Unified Video Understanding Models

• Unified Video Understanding Models are architectures that consolidate diverse tasks—such as geometry estimation, semantic captioning, and event segmentation—into a single, unified framework.
• They employ token-based output interfaces and multi-task learning protocols, integrating modalities like text, image, and video to enhance cross-task consistency and performance.
• Hybrid designs combining autoregressive and diffusion-based methods enable improved scalability, compositionality, and real-time reasoning across complex video streams.

Unified video understanding models are architectural and training paradigms that enable a single system to perform a diverse range of video perception, reasoning, and generation tasks—ranging from low-level geometry (depth, pose), high-level semantics (captioning, QA, tracking), fine-grained temporal/event segmentation, and even controllable video generation or editing—within a unified framework. By consolidating previously fragmented, task-specific pipelines, unified models share common spatiotemporal backbones and employ multi-task or multimodal objectives, yielding improved cross-task consistency, simplified deployment, and new capabilities for video intelligence (An et al., 18 Mar 2026).
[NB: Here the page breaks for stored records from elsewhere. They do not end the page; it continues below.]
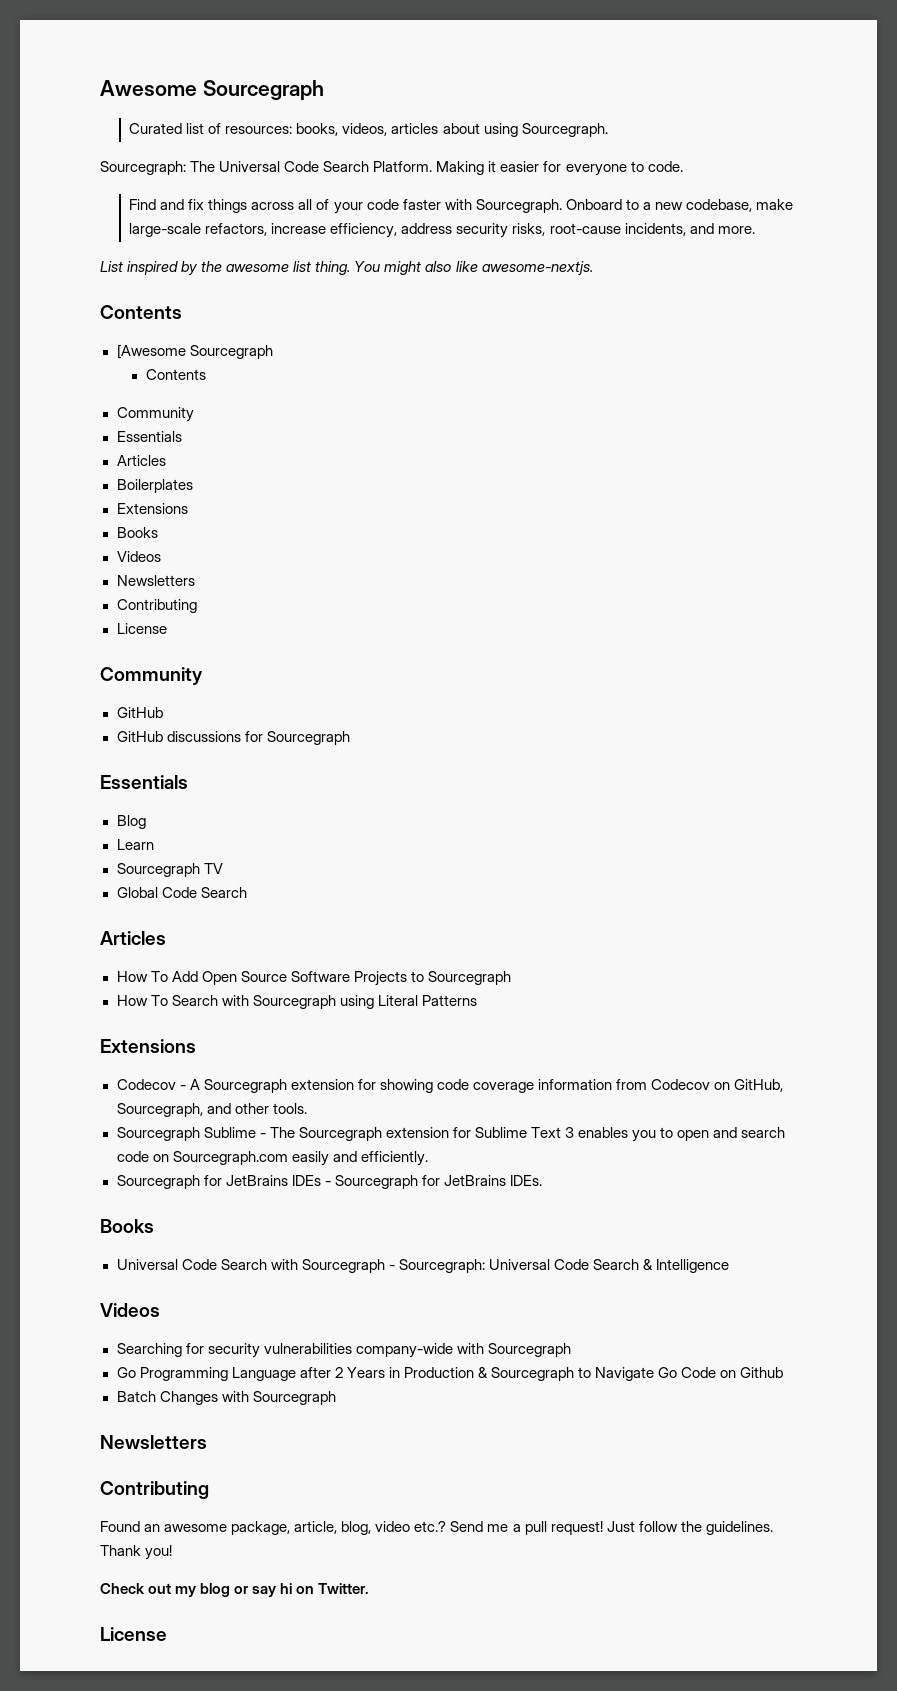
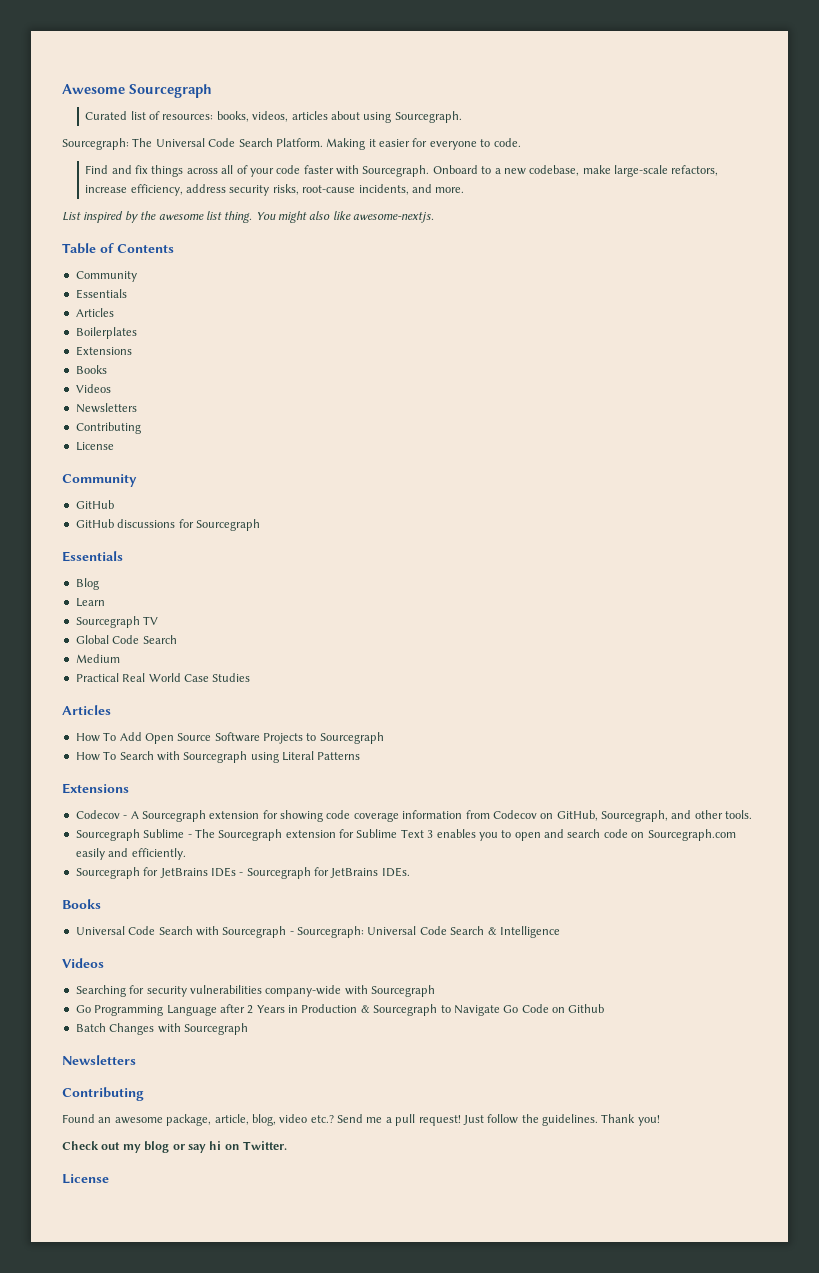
  You might also like awesome-nextjs.
- Contents
- [Awesome Sourcegraph
- Contents
+ Table of Contents
+ Medium
+ Practical Real World Case Studies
1. Major Architectural Paradigms

Modern unified video models are grouped into three principal families, each typifying a distinct approach to merging modalities and task supervision (An et al., 18 Mar 2026):

1. Assembled (Tool-Orchestrated) Systems: LLMs or agentic controllers invoke external, task-specific modules for geometry, semantics, or generation in a plug-and-play fashion. Outputs are routed via modular APIs, but there is no end-to-end optimization over the full task graph (e.g., NExT-GPT, Omni-Video (Tan et al., 8 Jul 2025)). This architecture is highly modular but cannot leverage joint task priors or cross-modal regularization.
2. Autoregressive (AR) Unified Models: All modalities (video, images, text) are cast into a discrete token space. A shared Transformer, trained via next-token prediction,

$$\mathcal{L}_{\rm AR} = -\sum_{t=1}^T \log P(x_t \mid x_{<t};\,\theta)$$

operates over interleaved visual and linguistic tokens, enabling direct modeling of recognition, captioning, QA, and to a limited extent, generation. This approach achieves parameter sharing, unified pretraining, and maximal compositionality, but faces scalability issues for long videos (Wang et al., 2024Wu et al., 2024).

1. Hybrid AR + Diffusion/Flow Models: These combine an AR Transformer backbone (which handles instruction, QA, or token-level outputs) with a continuous decoder (e.g., VAE+diffusion or flow-matching) for high-fidelity video or image synthesis (Luo et al., 29 Sep 2025Wei et al., 9 Oct 2025Tan et al., 8 Jul 2025). Cross-attention or lightweight adapters bridge language/vision modules and continuous generation backbones, enabling plausible long-range video synthesis while maintaining task flexibility.

Representative systems include UniVid (Luo et al., 29 Sep 2025), UniVideo (Wei et al., 9 Oct 2025), OmniViD (Wang et al., 2024), Omni-Video (Tan et al., 8 Jul 2025), HaploOmni (Xiao et al., 3 Jun 2025), and VILA-U (Wu et al., 2024).

2. Unified Output Representations and Task Tokenization

A unification prerequisite is mapping the heterogeneity of video tasks onto a single output representation:

• Token-based interfaces: All outputs—including action classes, captions, frame intervals, box coordinates (tracking), masks, temporal boundaries—are quantized and represented as discrete tokens within a unified vocabulary (Wang et al., 2024Yang et al., 2024).
• Instruction-driven modalities: Models accept various prompt forms (“action recognition,” “temporal localization,” “edit: remove red object from 00:03–00:07”) and use modality and marker tokens to disambiguate task requirements (Pan et al., 12 Dec 2025, Xiao et al., 3 Jun 2025, Wei et al., 9 Oct 2025).
• Temporal and spatial discretization: Explicit tokens are allocated for temporal bins, spatial boxes, segmentation markers, and event boundaries, enabling decoder-based extraction of task-specific outputs within the same architecture (Yang et al., 2024Wang et al., 2024).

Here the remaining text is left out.